Washington manque les principaux "terroristes" en Somalie

Publié le par Adriana Evangelizt

Quelques précisions sur les "terroristes" tués en Somalie, il s'agit de nomades. Les Peuples libres ne sont pas bien vu par la crapule qui gouverne le monde. Ils ont en plus le culot de dire qu'aucun civil n'a été tué.

 

Somalie: Washington manque les principaux "terroristes",

 100 civils seraient morts

Les Etats-Unis n'ont pas tué les trois principaux membres présumés d'Al-Qaïda en Somalie lors d'une attaque aérienne dans le sud du pays, mais une centaine de civils auraient fait, selon des témoins, les frais des raids américain et éthiopiens de ces derniers jours.

Aucune source indépendante n'a cependant été en mesure de confirmer le bilan d'une centaine de civils tués.
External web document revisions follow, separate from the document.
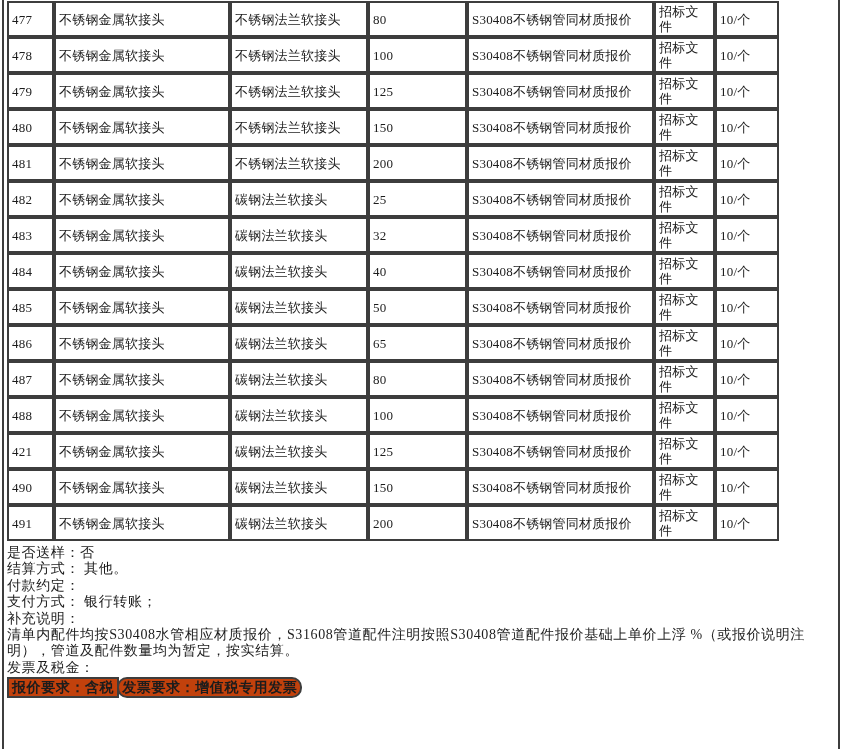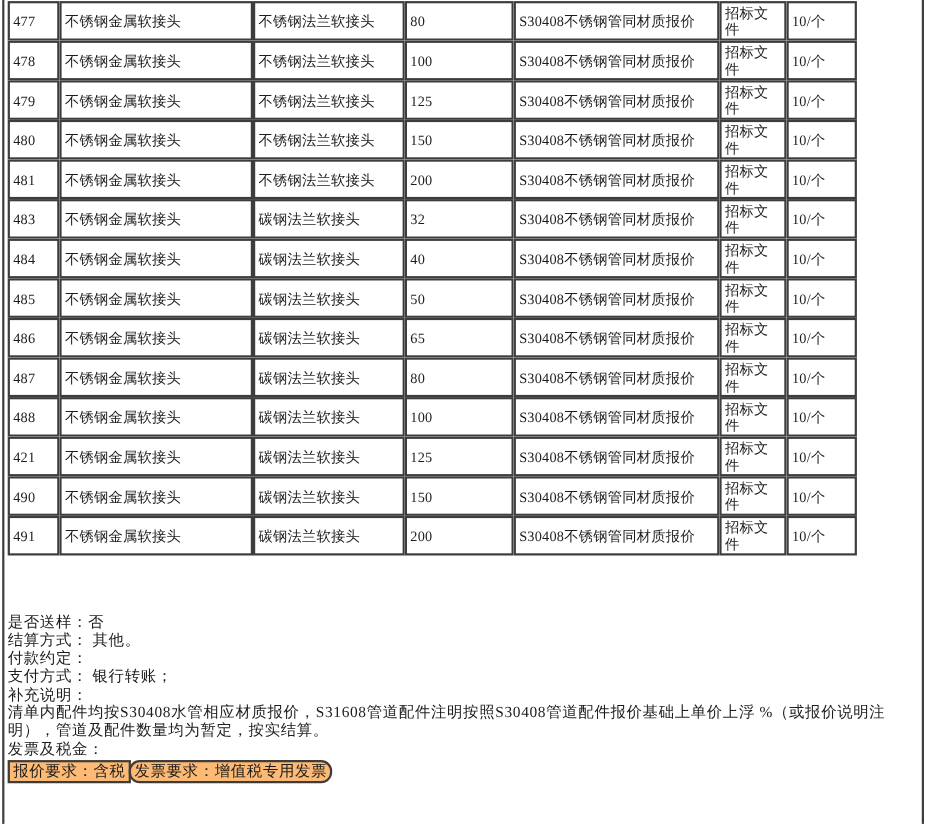--- a/index.html
+++ b/index.html
@@ -109,6 +109,15 @@
           <td class="c1">不锈钢金属软接头</td>
           <td class="c2">不锈钢法兰软接头</td>
           <td class="c3">200</td>
+          <td class="c4">S30408不锈钢管同材质报价</td>
+          <td class="c5">招标文件</td>
+          <td class="c6">10/个</td>
+        </tr>
+        <tr>
+          <td class="c0">482</td>
+          <td class="c1">不锈钢金属软接头</td>
+          <td class="c2">碳钢法兰软接头</td>
+          <td class="c3">25</td>
           <td class="c4">S30408不锈钢管同材质报价</td>
           <td class="c5">招标文件</td>
           <td class="c6">10/个</td>

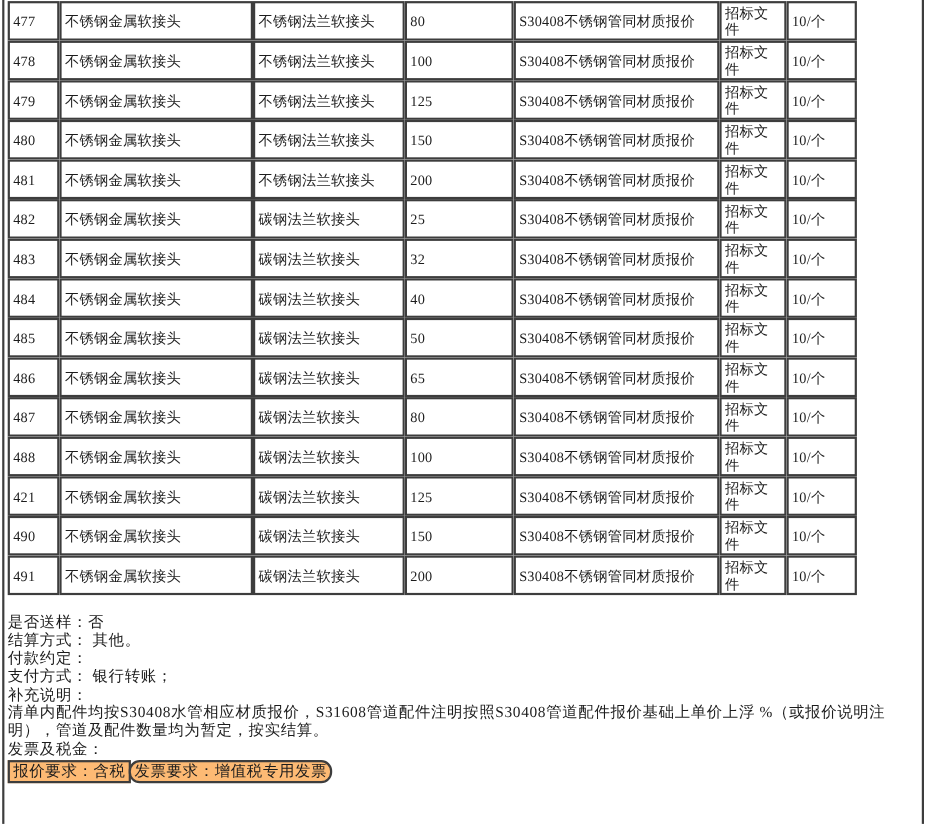--- a/index.html
+++ b/index.html
@@ -35,7 +35,7 @@
 
   .terms{
     position:absolute;left:7px;top:545px;width:836px;
-    font-size:14px;line-height:16.4px;letter-spacing:0.6px;margin-top:14px;
+    font-size:14px;line-height:16.4px;letter-spacing:0.6px;
   }
   .terms .line{white-space:nowrap;}
   .terms .para{white-space:pre-line;word-break:break-all;}

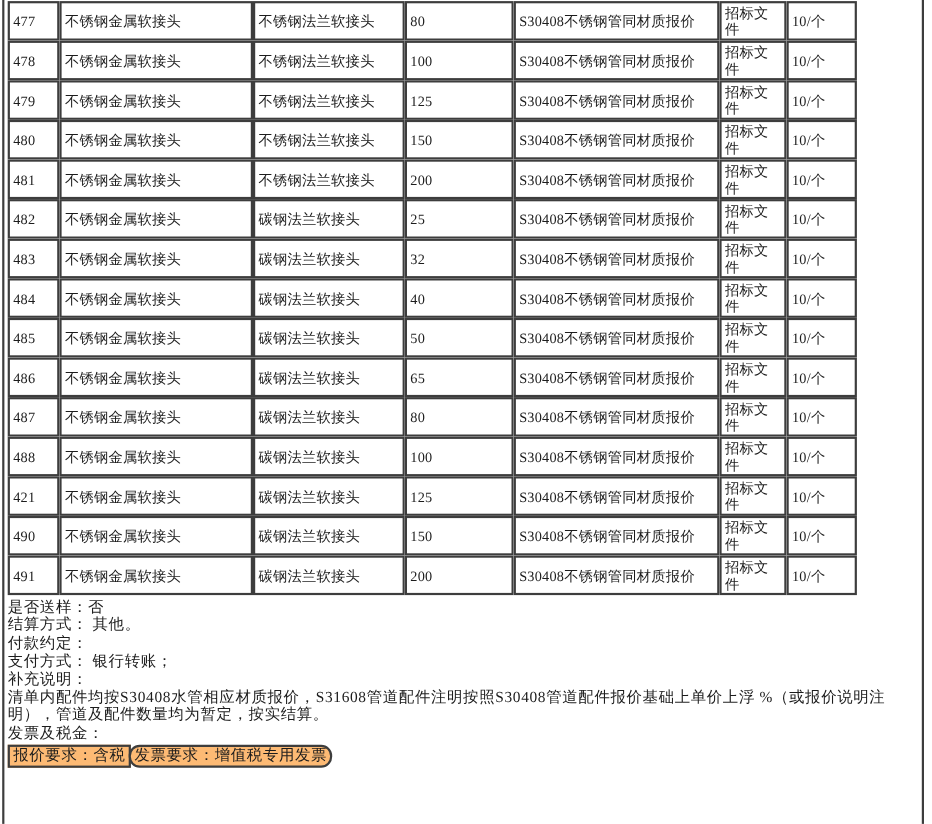--- a/index.html
+++ b/index.html
@@ -46,7 +46,8 @@
     padding:0 3px;
     line-height:17px;
     white-space:nowrap;
-    background:#fdba74;
+    background:#c2410c;
+    font-weight:bold;
   }
   .req-box + .req-box{margin-left:-2px;border-radius:10px;}
 </style>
Le précédent chiffre donné par des habitants mardi était de 19 civils tués.

L'Ethiopie et les Etats-Unis ont mené ces derniers jours des attaques aériennes dans le sud, où se cacheraient, selon Washington, des agents d'Al-Qaïda, après la débâcle éclair du 20 décembre au 1er janvier des islamistes somaliens, qui ont perdu les régions qu'ils contrôlaient depuis des mois.

Aucun des trois principaux membres présumés d'Al-Qaïda en Somalie n'a été tué dans l'attaque américaine de lundi, a annoncé jeudi à la presse à Nairobi un haut responsable américain sous couvert d'anonymat, ajoutant toutefois que "8 à 10" personnes qui seraient liées au réseau terroriste ont été tuées.

Les Américains recherchent particulièrement le Comorien Fazul Abdullah Mohammed et le Kényan Saleh Ali Saleh Nabhan, impliqués selon les Etats-Unis dans les attentats de 1998 (224 morts) contre les ambassades américaines au Kenya et en Tanzanie. Ils traquent aussi Abu Talha al-Sudani, un Soudanais proche d'Oussama ben Laden et expert en explosifs.

Ce haut responsable américain a affirmé que l'armée américaine avait conduit un seul raid aérien en Somalie, lundi, alors que le gouvernement somalien avait assuré que les Etats-Unis avaient bombardé mercredi le sud du pays. 


Croquis d'un AC-130Le Pentagone avait reconnu mardi avoir mené un raid en Somalie, première action militaire dans ce pays admise officiellement depuis le cuisant échec de l'opération "Restore Hope" et le retrait américain en 1994.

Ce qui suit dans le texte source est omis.